Par exemple, à New York un homme apprend qu’une famille n’a ni nourriture ni argent. Bien qu’il n’ait lui-même aucune réserve, il partage avec elle dès qu’il le peut. Alors qu’il doit acheter une carte de transport hebdomadaire à 33 dollars pour aller faire ses courses dans un magasin qui n’a pas encore été totalement dévalisé, il reste chez lui puisqu’il sait que les transports sont censés devenir gratuits le lendemain. Il économise ainsi le prix du transport pour acheter de la nourriture.

Un homme, qui venait juste de trouver une chambre individuelle dans un centre d’hébergement après avoir eu des problèmes de colocation, a à nouveau accepté de partager sa chambre pour que le centre puisse accueillir davantage de monde, même s’il savait que cela augmenterait ses risques de contamination.

Savoir tendre la main et s’entraider est vital pour nous tous, y compris pour ceux qui, en dehors du contexte de la pandémie, savent comment surmonter les difficultés de la vie. Les personnes qui ont vécu la misère peuvent nous montrer non seulement comment survivre aux conditions de crises, mais aussi comment le faire avec dignité et compassion.

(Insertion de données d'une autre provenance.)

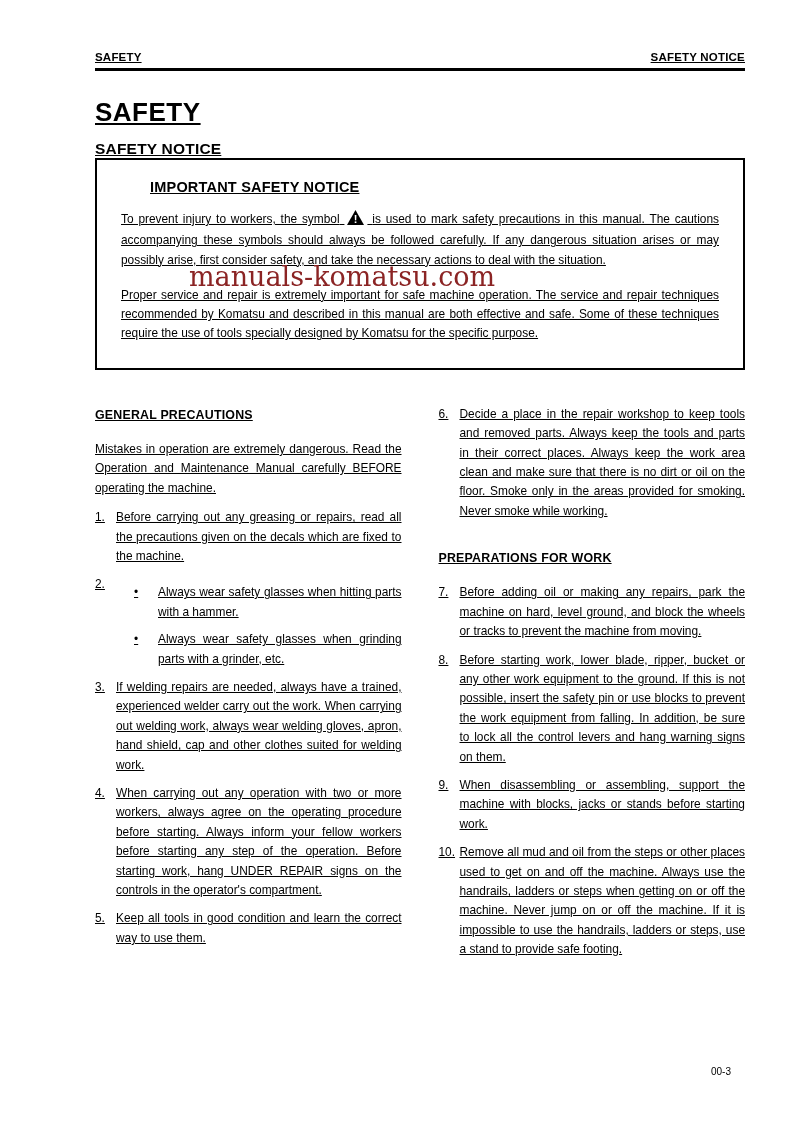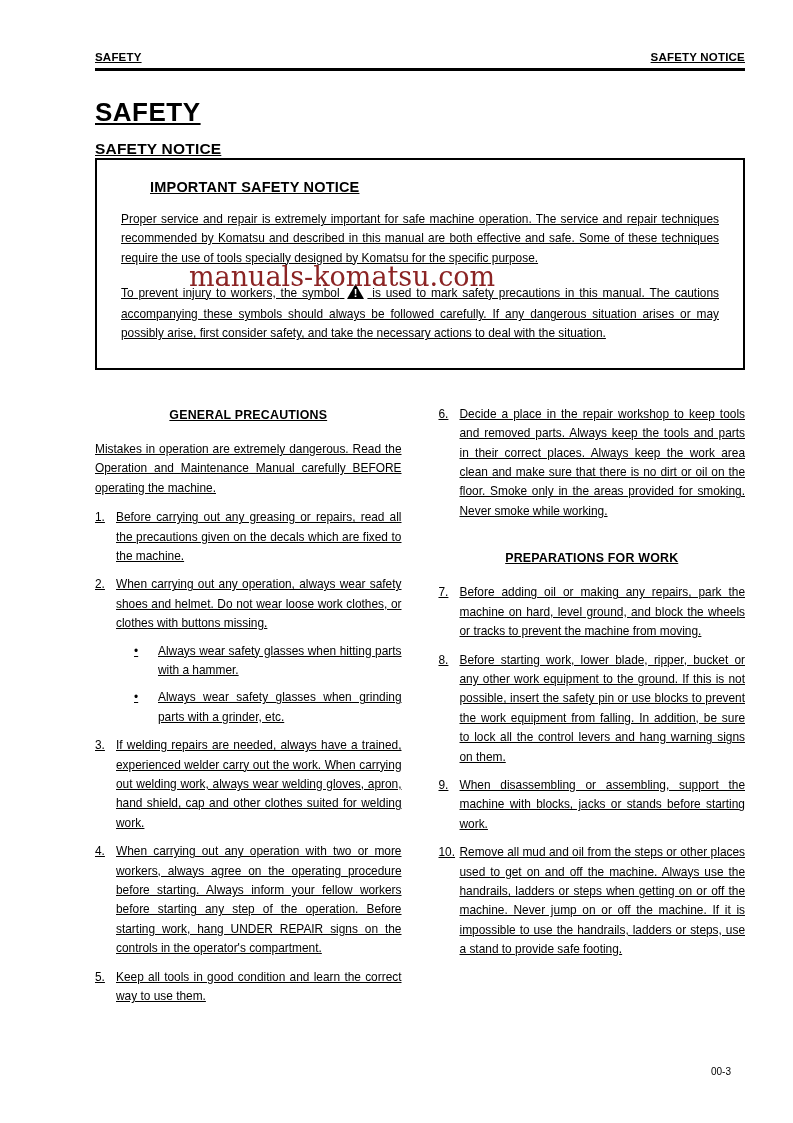"Proper service and repair is" p { order: before "To prevent injury to workers," -> after "To prevent injury to workers," }
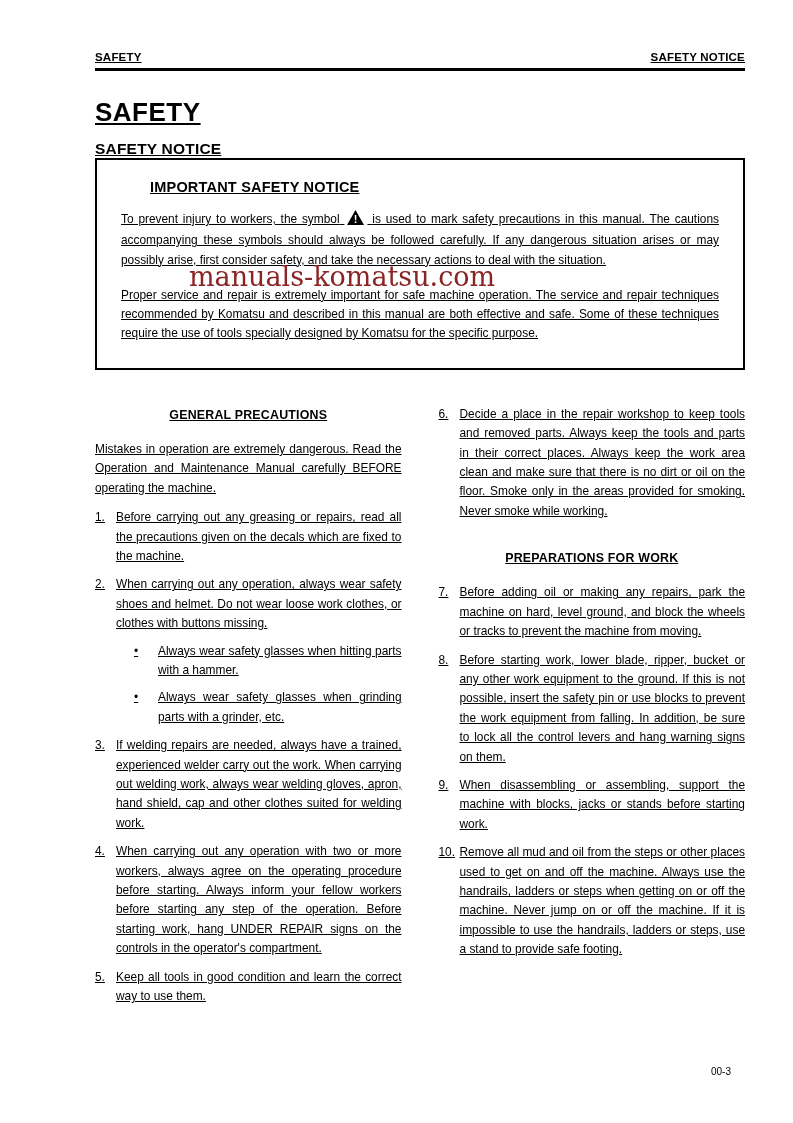"GENERAL PRECAUTIONS" .section-heading { text-align: center -> left }
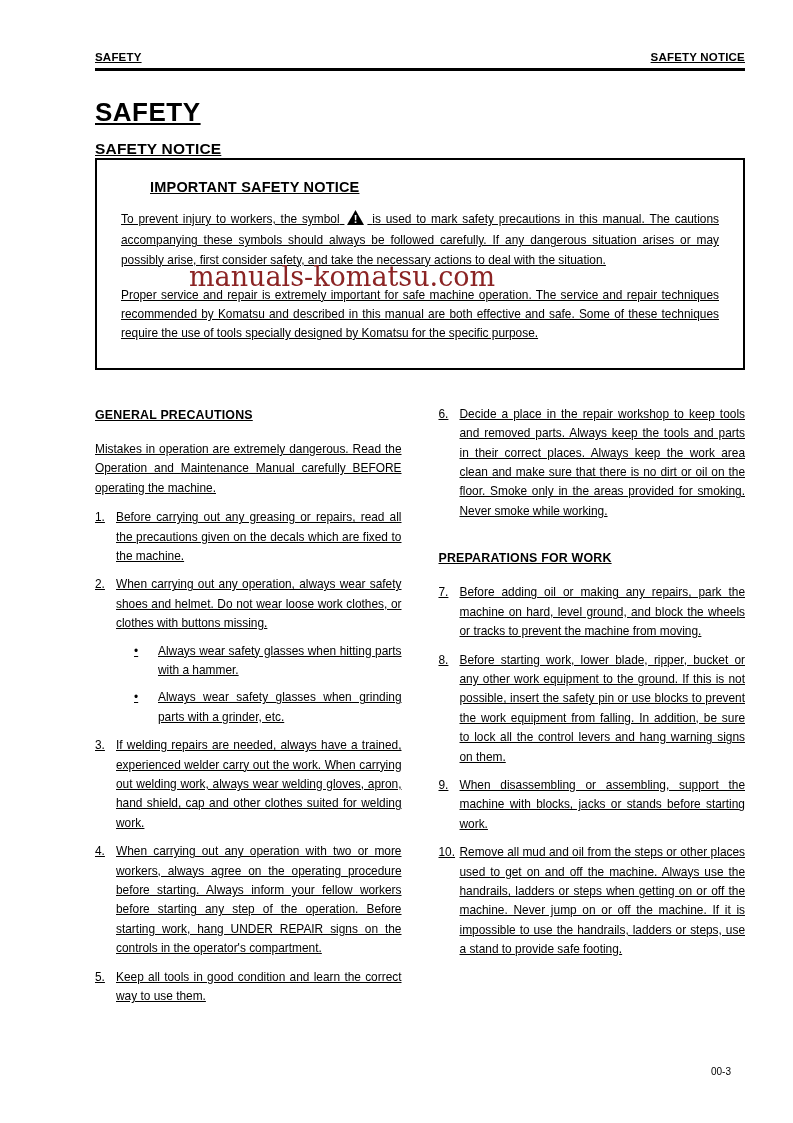"When carrying out any operation," div { html: <div>When carrying out any operation, always wear safety shoes and helmet. Do not wear loose work clothes, or clothes with buttons missing.</div> -> none }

1 En 1993, l’Assemblée générale de l’ONU a proclamé le 15 mai de chaque année Journée internationale des familles, afin de mieux faire connaître les

1 En 1993, l’Assemblée générale de l’ONU a proclamé le 15 mai de chaque année Journée internationale des familles, afin de mieux faire connaître les questions liées à la famille et d’accroître la connaissance des enjeux sociaux, économiques et démographiques qui les affectent.